O câncer infantojuvenil representa uma tragédia silenciosa no Brasil, onde os números absolutos escondem uma realidade social muito mais complexa. Embora corresponda a apenas 1% a 3% de todos os casos de câncer no país, esta doença se configura como a principal causa de morte por doença nessa faixa etária.
Os números que não contam a história completa
Segundo dados do Instituto Nacional de Câncer (Inca), entre 8 mil e 10 mil crianças e adolescentes são diagnosticados com câncer a cada ano no Brasil. Deste total, mais de 2.400 perdem a vida anualmente. Na fria lógica das métricas de saúde pública, esses percentuais podem parecer insignificantes quando comparados aos tumores que afetam a população adulta.
Porém, a médica Mariana Bohns Michalowski, oncologista pediátrica e presidente da Sociedade Brasileira de Oncologia Pediátrica (Sobope), alerta que confiar apenas no que é mensurável pode levar a más escolhas em saúde pública. O que não aparece nas estatísticas é tão valioso quanto os próprios números: cada vida perdida significa décadas de futuro que desaparecem.
O peso invisível do câncer pediátrico
O impacto do câncer infantil vai muito além da criança diagnosticada. As consequências se estendem por toda a estrutura familiar e social:
- Pais frequentemente precisam abandonar seus empregos para dedicar-se aos cuidados
- Irmãos ficam sob cuidados de terceiros ou parentes
- Famílias inteiras percorrem longas distâncias em busca de tratamento adequado
- Renda familiar é corroída por despesas não cobertas pelo sistema de saúde
- Estabilidade emocional de todos os envolvidos é profundamente afetada
Esses custos invisíveis não aparecem nas planilhas governamentais, mas representam uma erosão silenciosa da produtividade social e econômica das famílias brasileiras.
Investimento em saúde como retorno social
Tratar e curar uma criança com câncer não significa apenas salvar uma vida individual. Trata-se de devolver à sociedade um futuro trabalhador, cidadão e criador. Cada criança que supera a doença representa anos de contribuição social, econômica e cultural que seriam perdidos.
Neste contexto, os gastos em saúde não devem ser encarados pelos gestores públicos como meras despesas, mas como investimentos estratégicos cujo retorno se acumula ao longo do tempo. A visão restrita aos números absolutos, no entanto, perpetua desigualdades e esconde a verdadeira dimensão social do câncer pediátrico.
Naturalmente, as políticas públicas tendem a priorizar tumores mais comuns em adultos, onde o volume de casos é maior e a demanda mais evidente. Mas essa abordagem precisa ser repensada à luz dos impactos de longo prazo.

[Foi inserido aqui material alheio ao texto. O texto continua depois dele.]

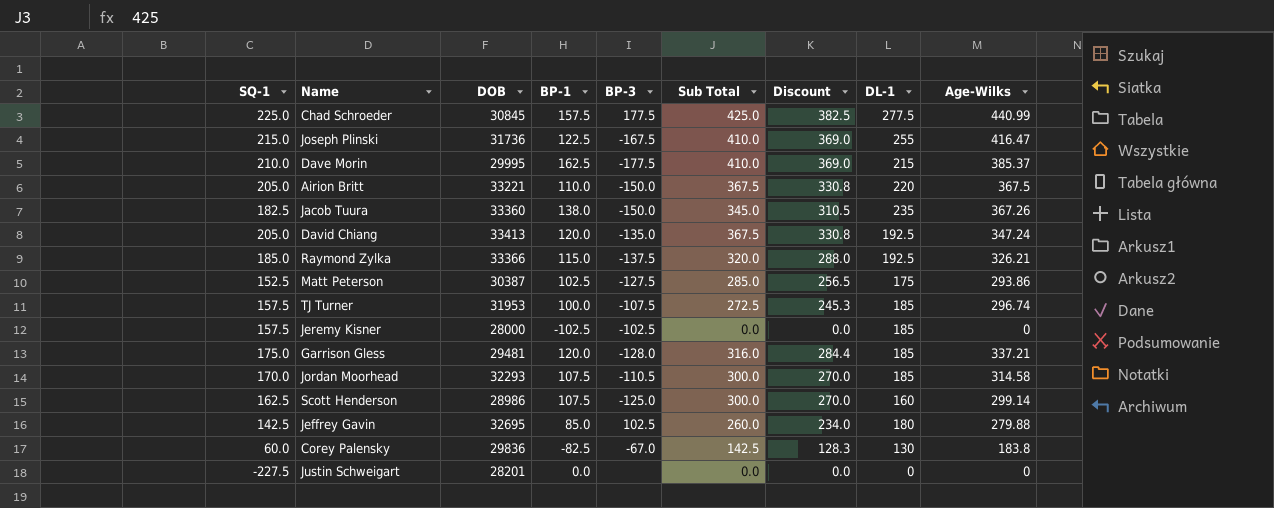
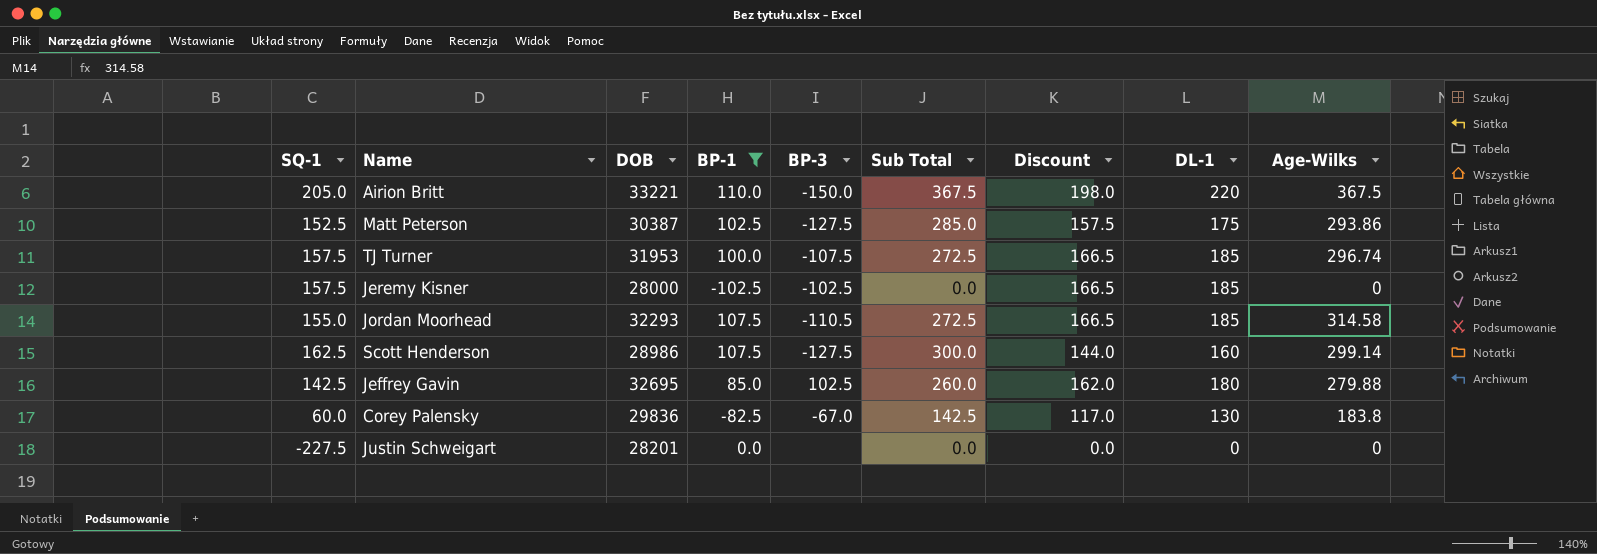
filter: none -> BP-1 <= 110.0
column Discount | formula: [Sub Total] * 0.9 -> [DL-1] * 0.9
Jordan Moorhead | SQ-1: 170.0 -> 155.0
Jordan Moorhead | Sub Total: 300.0 -> 272.5
Scott Henderson | BP-3: -125.0 -> -127.5

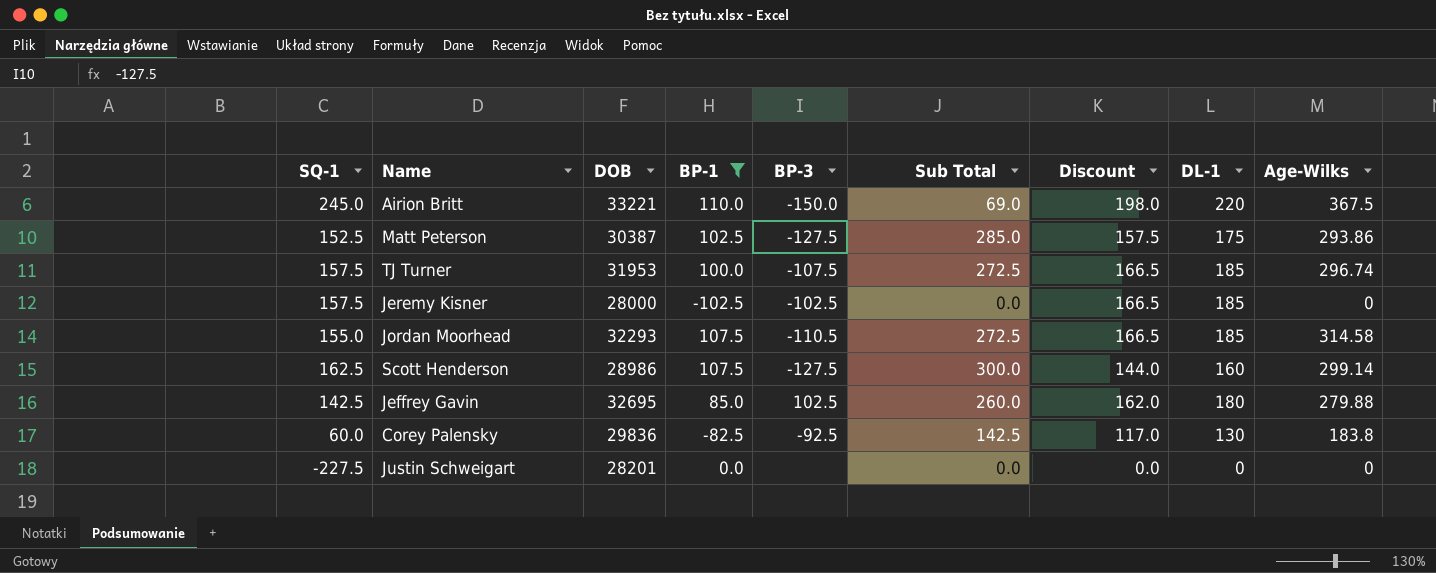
Airion Britt | SQ-1: 205.0 -> 245.0
Airion Britt | Sub Total: 367.5 -> 69.0
Corey Palensky | BP-3: -67.0 -> -92.5

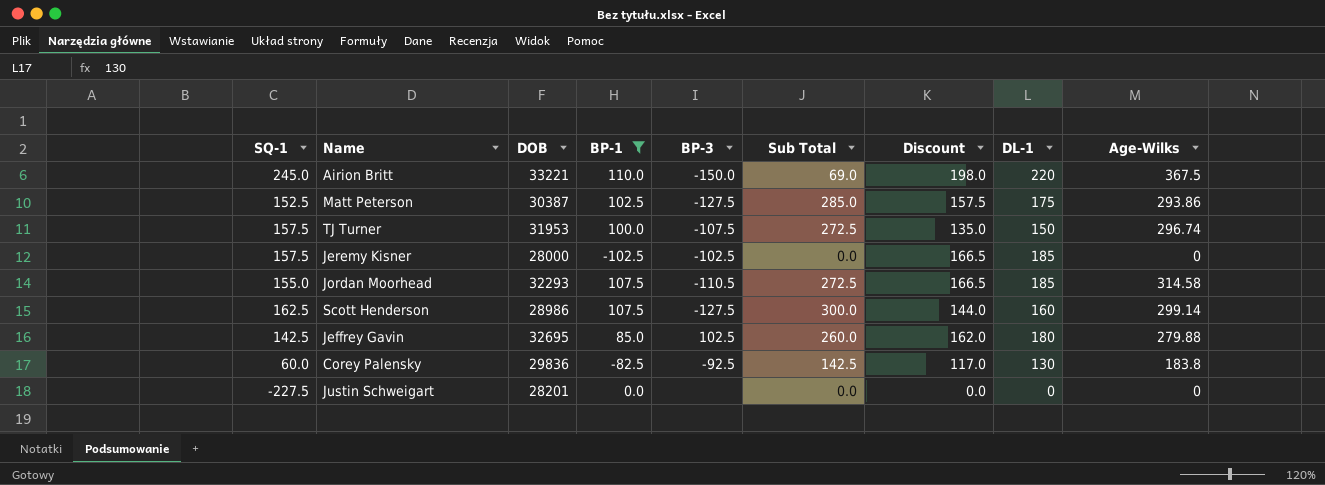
TJ Turner | Discount: 166.5 -> 135.0
TJ Turner | DL-1: 185 -> 150

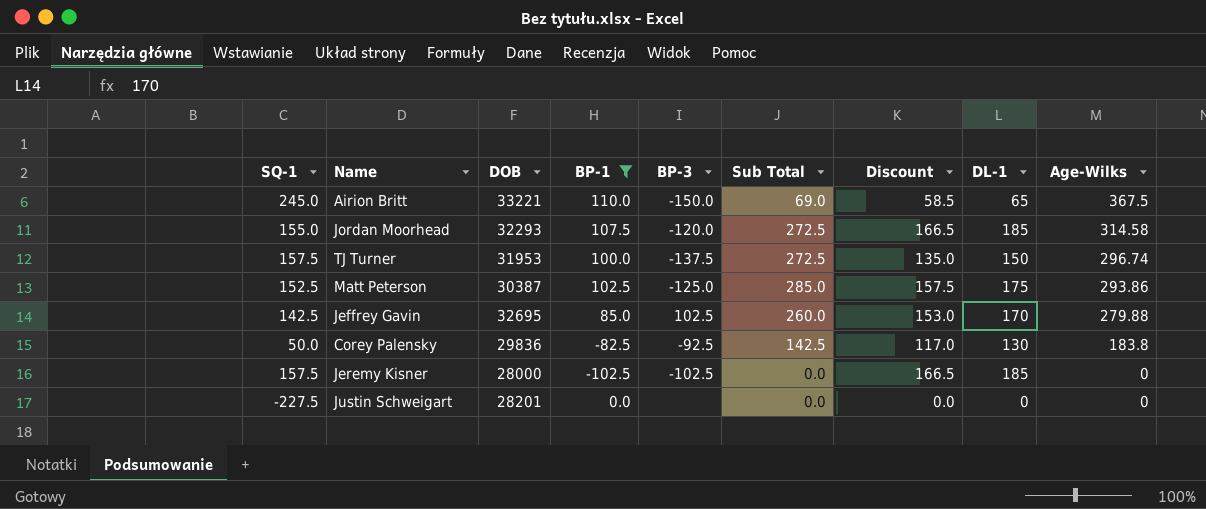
row order: none -> Age-Wilks descending
row Scott Henderson: 162.5 | 28986 | 107.5 | -127.5 | 300.0 | 144.0 | 160 | 299.14 -> none
Airion Britt | Discount: 198.0 -> 58.5
Airion Britt | DL-1: 220 -> 65
Jordan Moorhead | BP-3: -110.5 -> -120.0
TJ Turner | BP-3: -107.5 -> -137.5
Matt Peterson | BP-3: -127.5 -> -125.0
Jeffrey Gavin | Discount: 162.0 -> 153.0
Jeffrey Gavin | DL-1: 180 -> 170
Corey Palensky | SQ-1: 60.0 -> 50.0

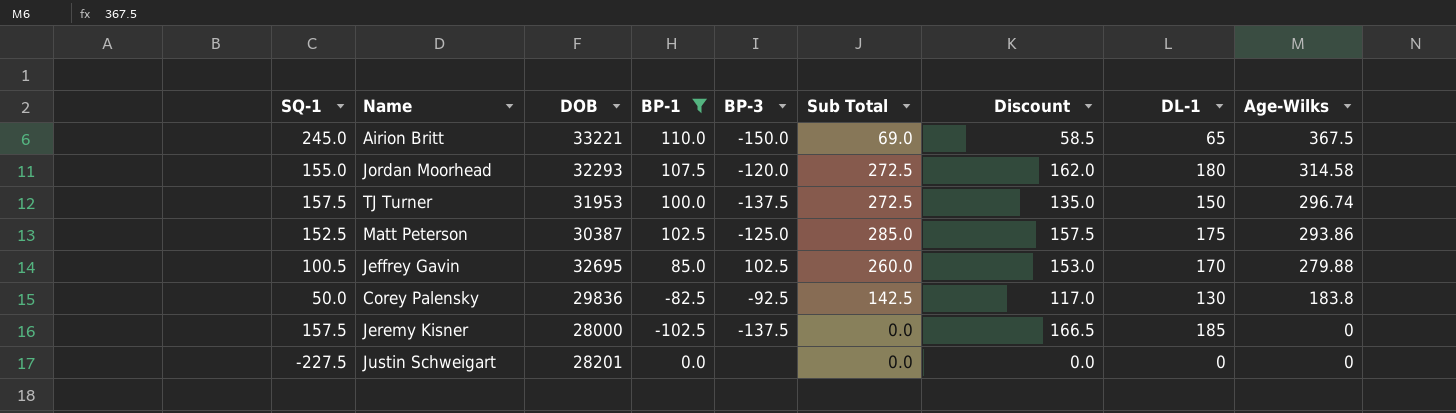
Jordan Moorhead | Discount: 166.5 -> 162.0
Jordan Moorhead | DL-1: 185 -> 180
Jeffrey Gavin | SQ-1: 142.5 -> 100.5
Jeremy Kisner | BP-3: -102.5 -> -137.5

Três frentes para mudar o cenário
Para transformar esta realidade, a especialista defende três eixos fundamentais de ação:
- Diagnóstico precoce: capacitar a atenção primária para reconhecer sinais de alerta do câncer infantojuvenil
- Equidade de acesso: reduzir o abismo entre centros de excelência e regiões desassistidas do país
- Incorporação ágil de terapias: acelerar a incorporação de terapias modernas no sistema público
Se os pequenos números absolutos do câncer infantil escondem grandes custos sociais, o inverso também é verdadeiro: cada criança salva representa um ganho social incalculável para o futuro do país. A luta contra o câncer pediátrico, portanto, não é apenas uma questão de saúde, mas de investimento no desenvolvimento nacional.